(What is being asked) Only the pictures are to be left out, and the rest of the entries should be reproduced exactly.
START Data listing
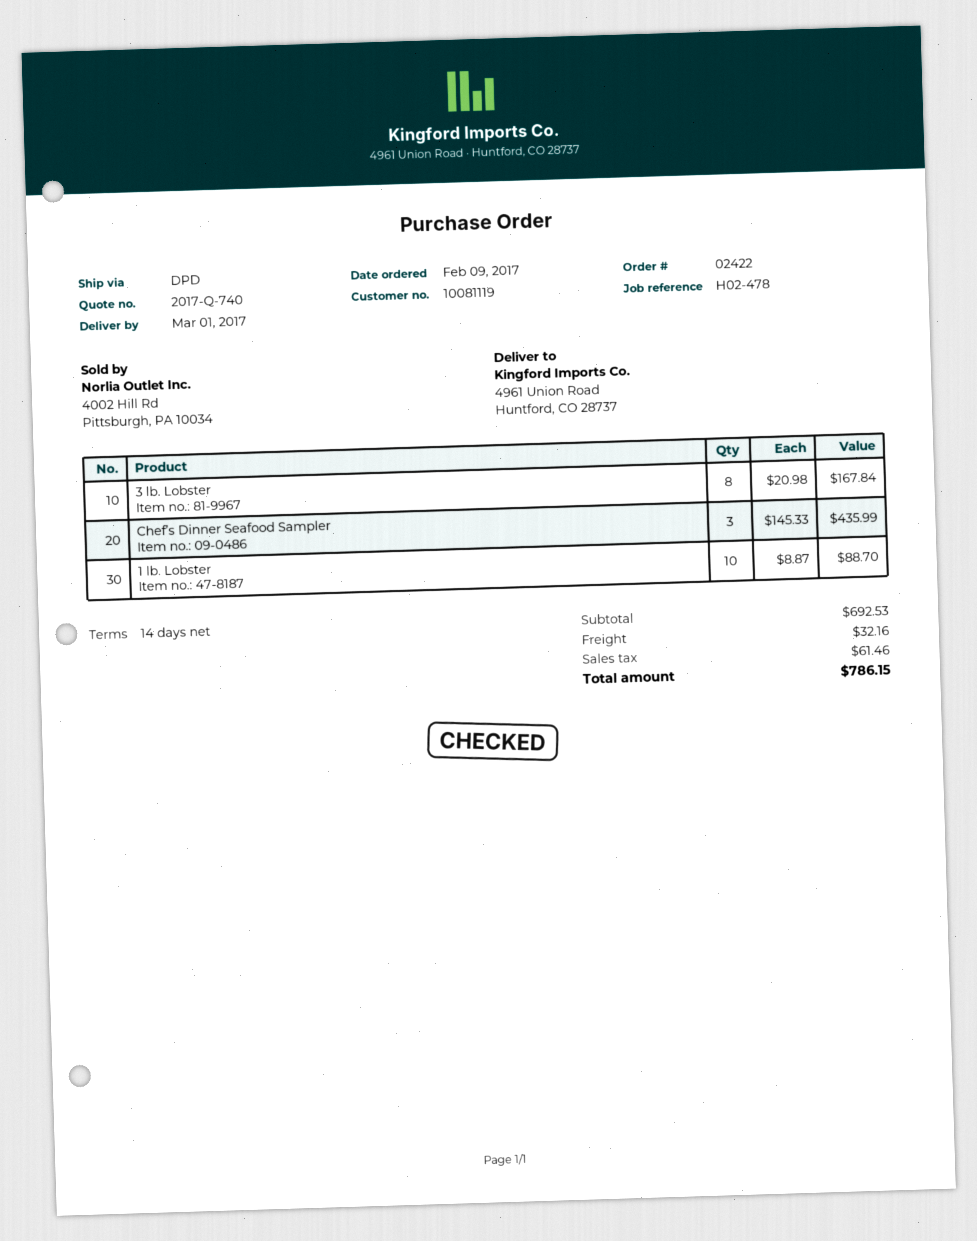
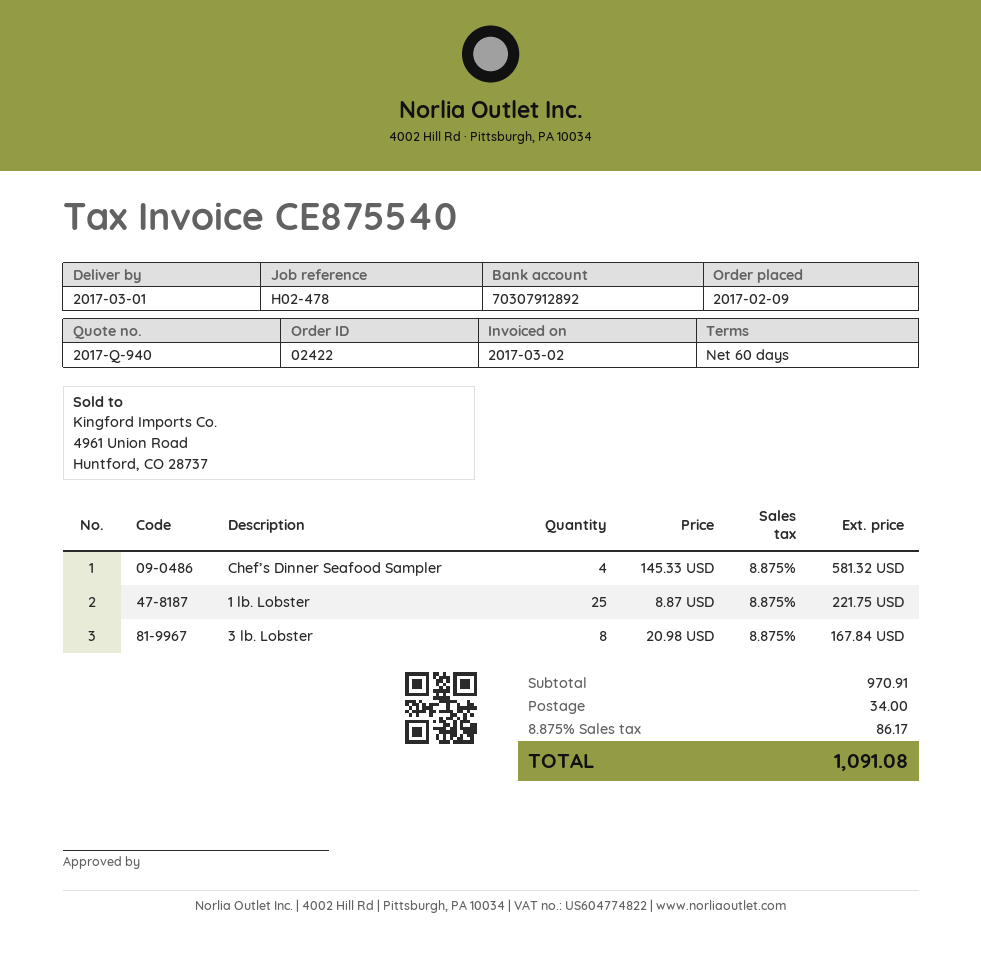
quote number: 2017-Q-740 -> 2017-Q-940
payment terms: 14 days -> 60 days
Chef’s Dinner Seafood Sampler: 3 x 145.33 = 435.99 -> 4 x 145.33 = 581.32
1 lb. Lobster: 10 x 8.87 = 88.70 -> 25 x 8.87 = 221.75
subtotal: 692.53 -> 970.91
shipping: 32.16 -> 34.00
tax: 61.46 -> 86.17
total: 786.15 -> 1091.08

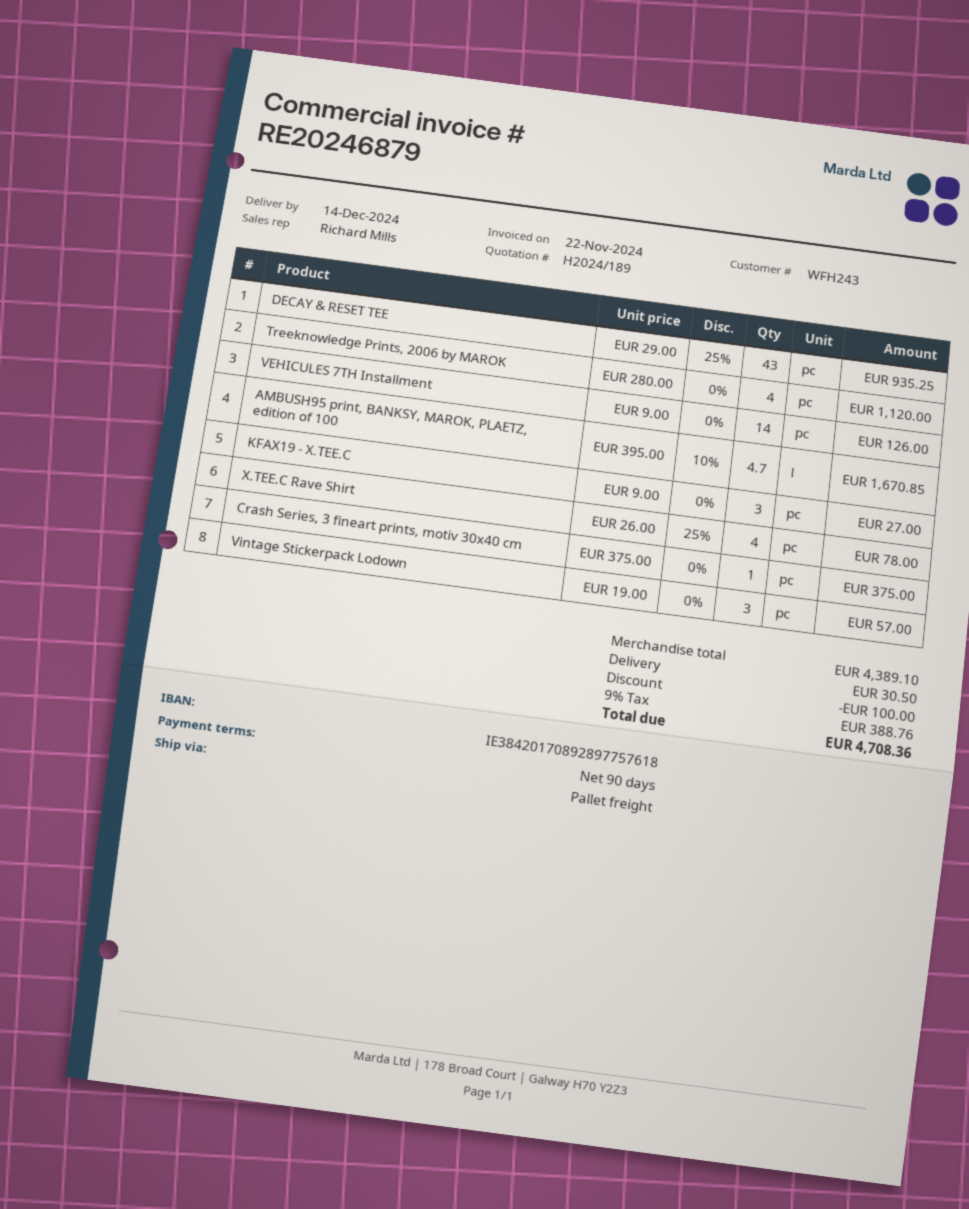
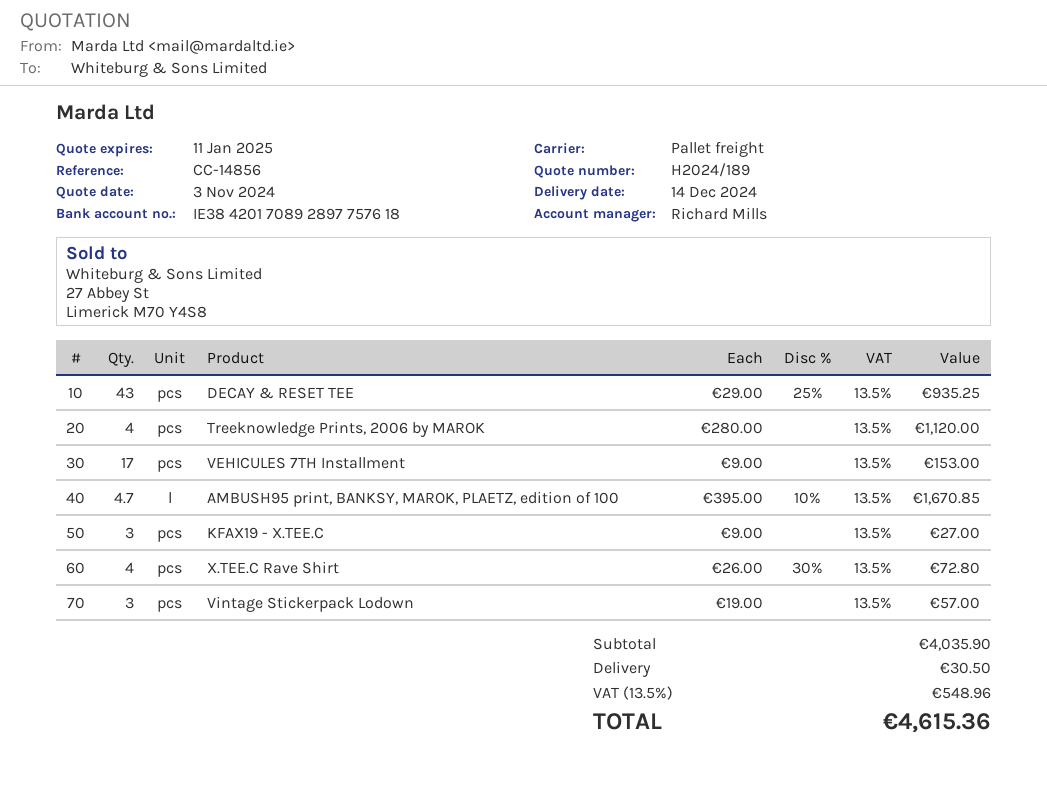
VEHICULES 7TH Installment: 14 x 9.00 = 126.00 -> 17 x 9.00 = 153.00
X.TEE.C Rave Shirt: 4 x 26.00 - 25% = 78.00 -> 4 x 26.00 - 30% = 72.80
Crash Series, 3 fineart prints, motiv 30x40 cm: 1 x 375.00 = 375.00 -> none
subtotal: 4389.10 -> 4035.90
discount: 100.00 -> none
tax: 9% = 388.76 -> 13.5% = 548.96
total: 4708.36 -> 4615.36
END Data listing
(Written solution)
quote number: 2017-Q-740 -> 2017-Q-940
payment terms: 14 days -> 60 days
Chef’s Dinner Seafood Sampler: 3 x 145.33 = 435.99 -> 4 x 145.33 = 581.32
1 lb. Lobster: 10 x 8.87 = 88.70 -> 25 x 8.87 = 221.75
subtotal: 692.53 -> 970.91
shipping: 32.16 -> 34.00
tax: 61.46 -> 86.17
total: 786.15 -> 1091.08

VEHICULES 7TH Installment: 14 x 9.00 = 126.00 -> 17 x 9.00 = 153.00
X.TEE.C Rave Shirt: 4 x 26.00 - 25% = 78.00 -> 4 x 26.00 - 30% = 72.80
Crash Series, 3 fineart prints, motiv 30x40 cm: 1 x 375.00 = 375.00 -> none
subtotal: 4389.10 -> 4035.90
discount: 100.00 -> none
tax: 9% = 388.76 -> 13.5% = 548.96
total: 4708.36 -> 4615.36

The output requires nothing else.